I need your help. Your answer will effect a lot of people as we have a little bet going on at the office. See, Bill in Accounting says that 'affect' is a verb and 'effect' is a noun, but I've been using verbs for years now, and I'm certain 'effect' is a verb.

Rita in HR says we should 'just look in a stinkin' dictionary for crying out loud,' but I trust you over a guy named "Merri" any day. So who's right?

Counting on your help to pay off the bowling jersey and matching shoe set I splurged on. Best dressed bowler on the office team, baby!

Mr. Kirk N. Scottie

Dear Mr. Scottie,

Wow, I hate to think what kind of bets are taking place in your office that what I say would effect actual people. Right up there with the birds and bees. But perhaps you only meant I might affect people. I'll pretend you did.

Ironically, you are both right.

Affect is a verb, as in to influence. For example:
  • Wearing a bowling jersey will AFFECT people's opinion of you.
Effect is a noun that can also be used as a verb. Noun:
  • The special EFFECTS in Star Trek are totally outdated. (I'm just guessing you're a Star Trek fan)
And as a verb, meaning to cause or bring about:
  • HR should effect a change in the office betting policy.
Hope that helps as I've given you all that I got, capt'n.
The Grammar Nazi


Cheryl Kohan said...

You are both right! Effect is a noun or a verb depending on how you use it. Um, you can look it up on line, too. :-)

JE said...

Me + Grammar = nightmare.

I do grammar posts too, just to teach myself!

Thanks for this lesson.


Joanne said...

I was pretty clear on this one, but it's always nice to have the lesson reinforced ... thanks!

Stina said...

That's the best explanation I've seen yet! :D

Bethany Elizabeth said...

Thanks for making it so clear! Yay star trek!

mi said...

funnily enough, i often use "affect" as a noun.
after reading your post i freaked and thought i was totally using the wrong word when i spoke, so i had to google and make sure i wasn't a dork!

ok, maybe the googling is enough to give me dork status.

Lindsay said...

Great grammar post Janet. Who knew Star Trek had so many levels. Yay. :)

larainydays said...

Love your blog and am impressed you write and excel at diaper ball (one of my former favorite sports).

Anonymous said...

This is a hard one for me. One day I hope to understand some of these grammar issues that plague me.

Unknown said...

Thanks for the reminder, GN!

Lydia Kang said...

Hi there!
Once I got to med school, I learned a new meaning of affect as a noun. A person's affect describes their outward emotional being.
People can have a flat affect, a depressed, an anxious affect...etc. Not used that much in day to day discussion, but it's another to add to the list!

Janet Johnson said...

Lydia, you're very right. I admit, Grammar Nazi skipped that meaning, since it's not very common. But thank you for pointing that out. My current affect is humbled. ;)

Anonymous said...

I've always known the differences between verb!affect and noun!effect -- but only recently came across verb!effect. :)

Vicki Rocho said...

I have to stop and think this one through each time. Sometimes I wanna smack whoever put these things into our language in the first place!

Christina Lee said...

OOHHH good one. now if someone would help me with Lay and Lie!

Sangu Mandanna said...

Ugh, hate grammar. I often feel that while some rules should be followed, most can be broken while writing fiction! :)

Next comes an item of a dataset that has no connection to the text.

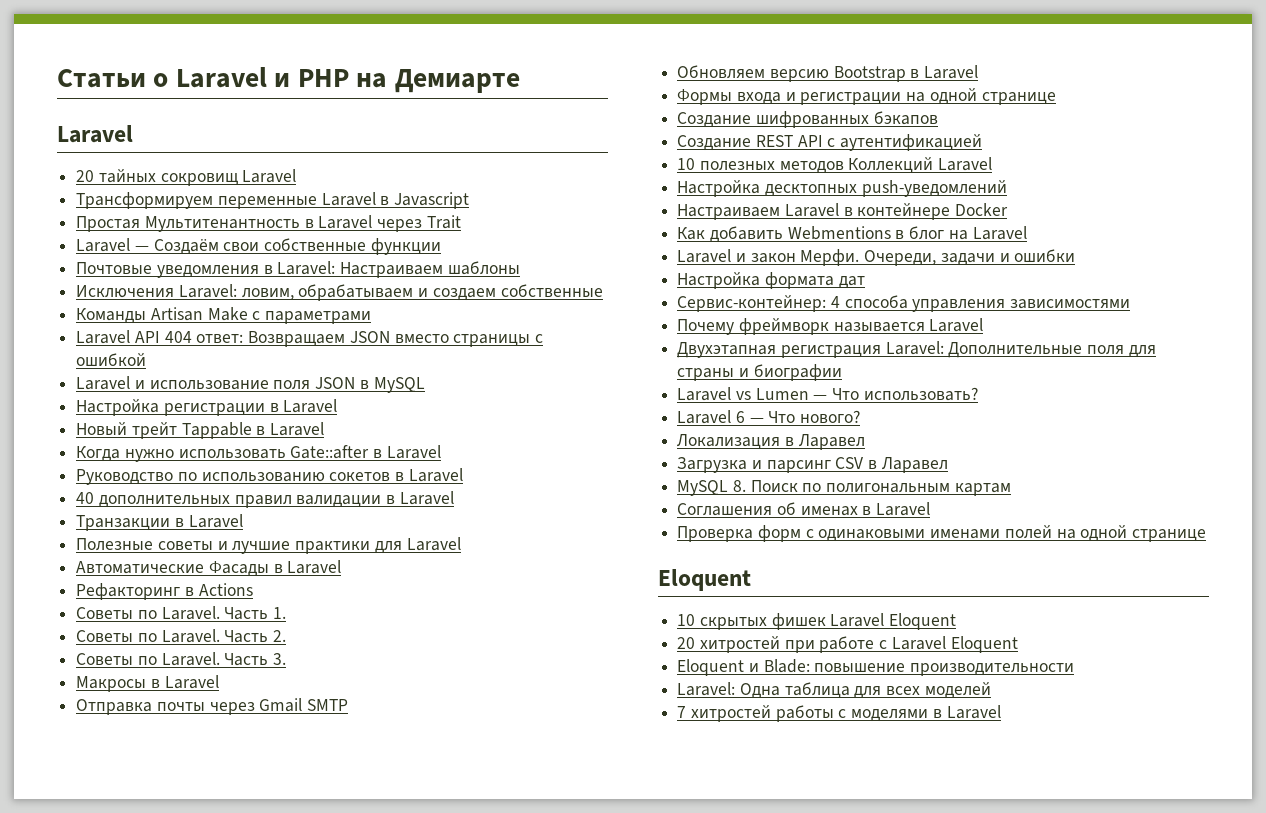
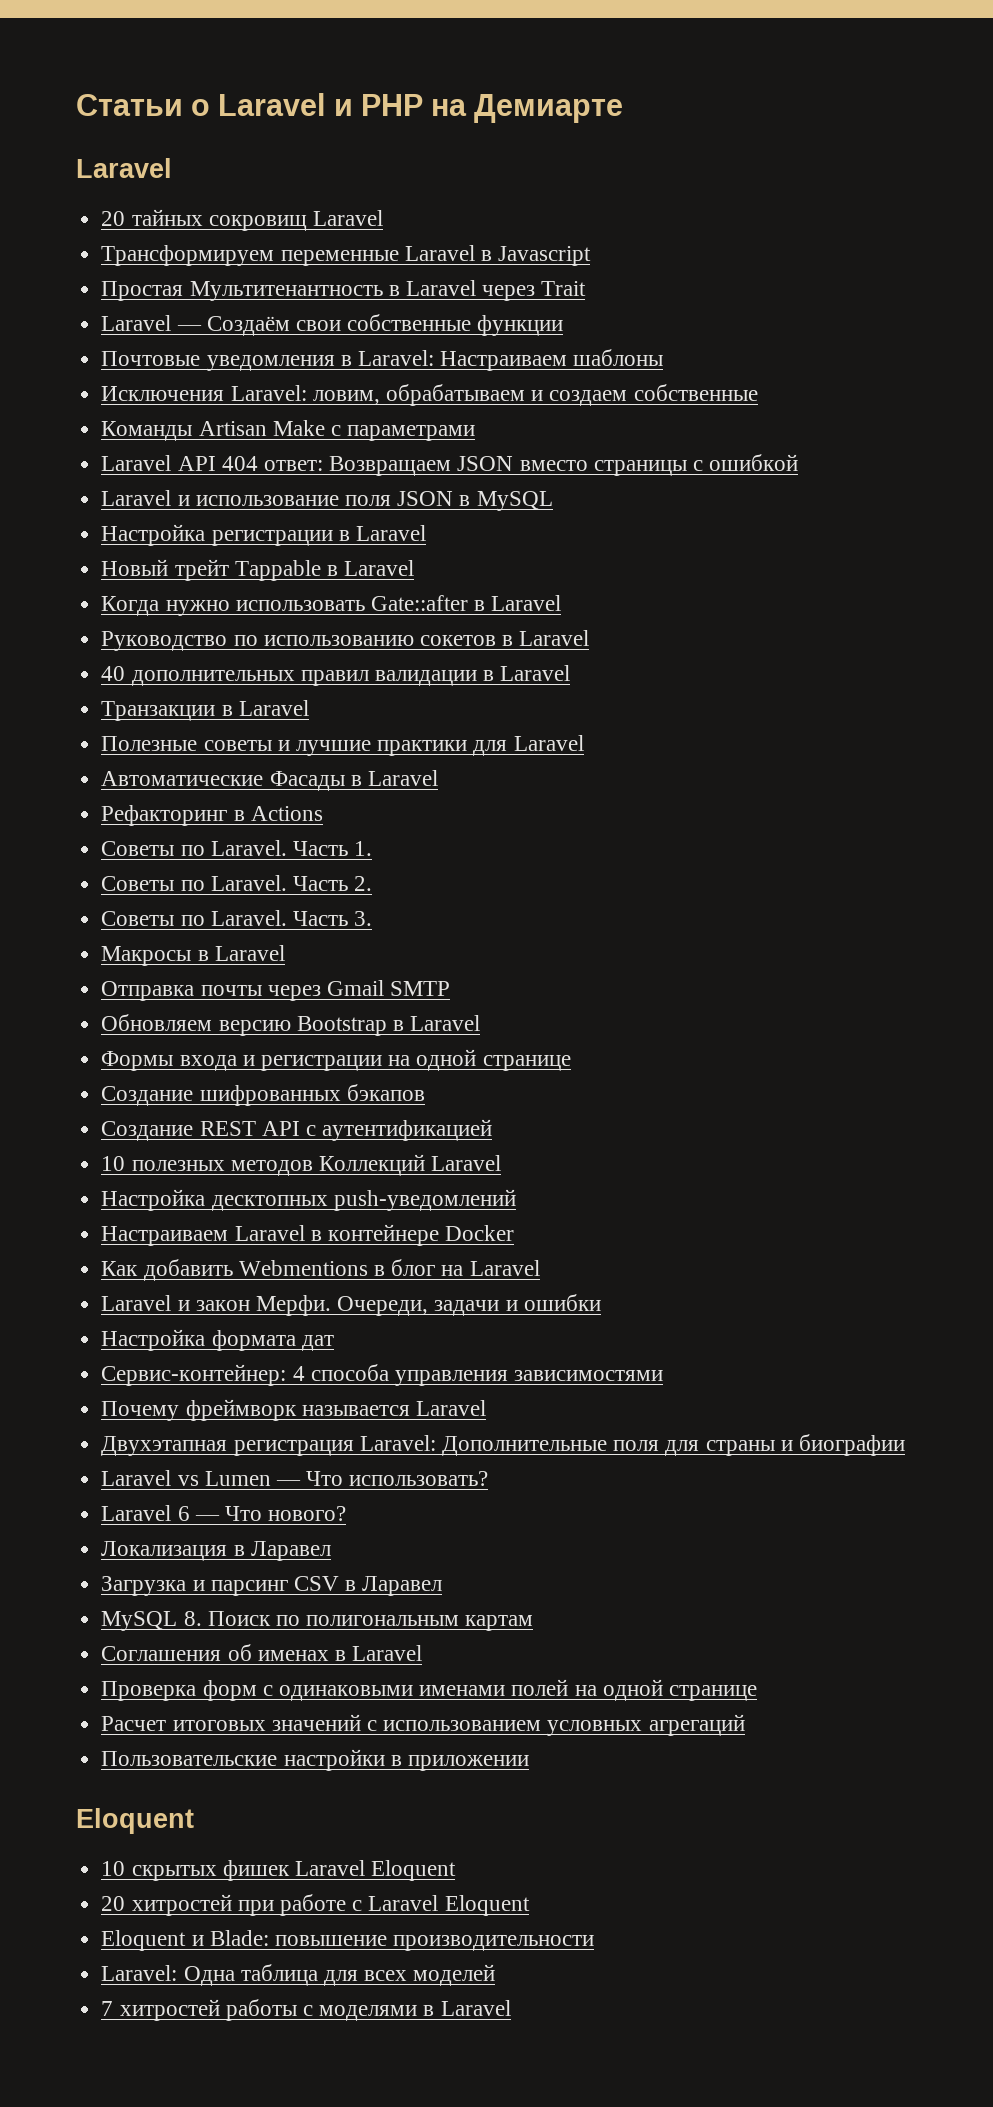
(1207, 535) none -> [101,1714,745,1736] [101,1749,529,1771] // Расчет итоговых значений с использованием условных агрегаций // Пользовательские настройки в приложении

Thank you for your comment on my blog!

Jean Michelle Miernik said...

Ah, this brings me back to high school AP English! Both words can be a verb or noun, but not with the same meaning.

Talli Roland said...

Oh, thanks for this one! I've always been taught that affect is the verb. Sigh.

Unknown said...

I always try to avoid using affect and effect. These words trip up my word processor every time.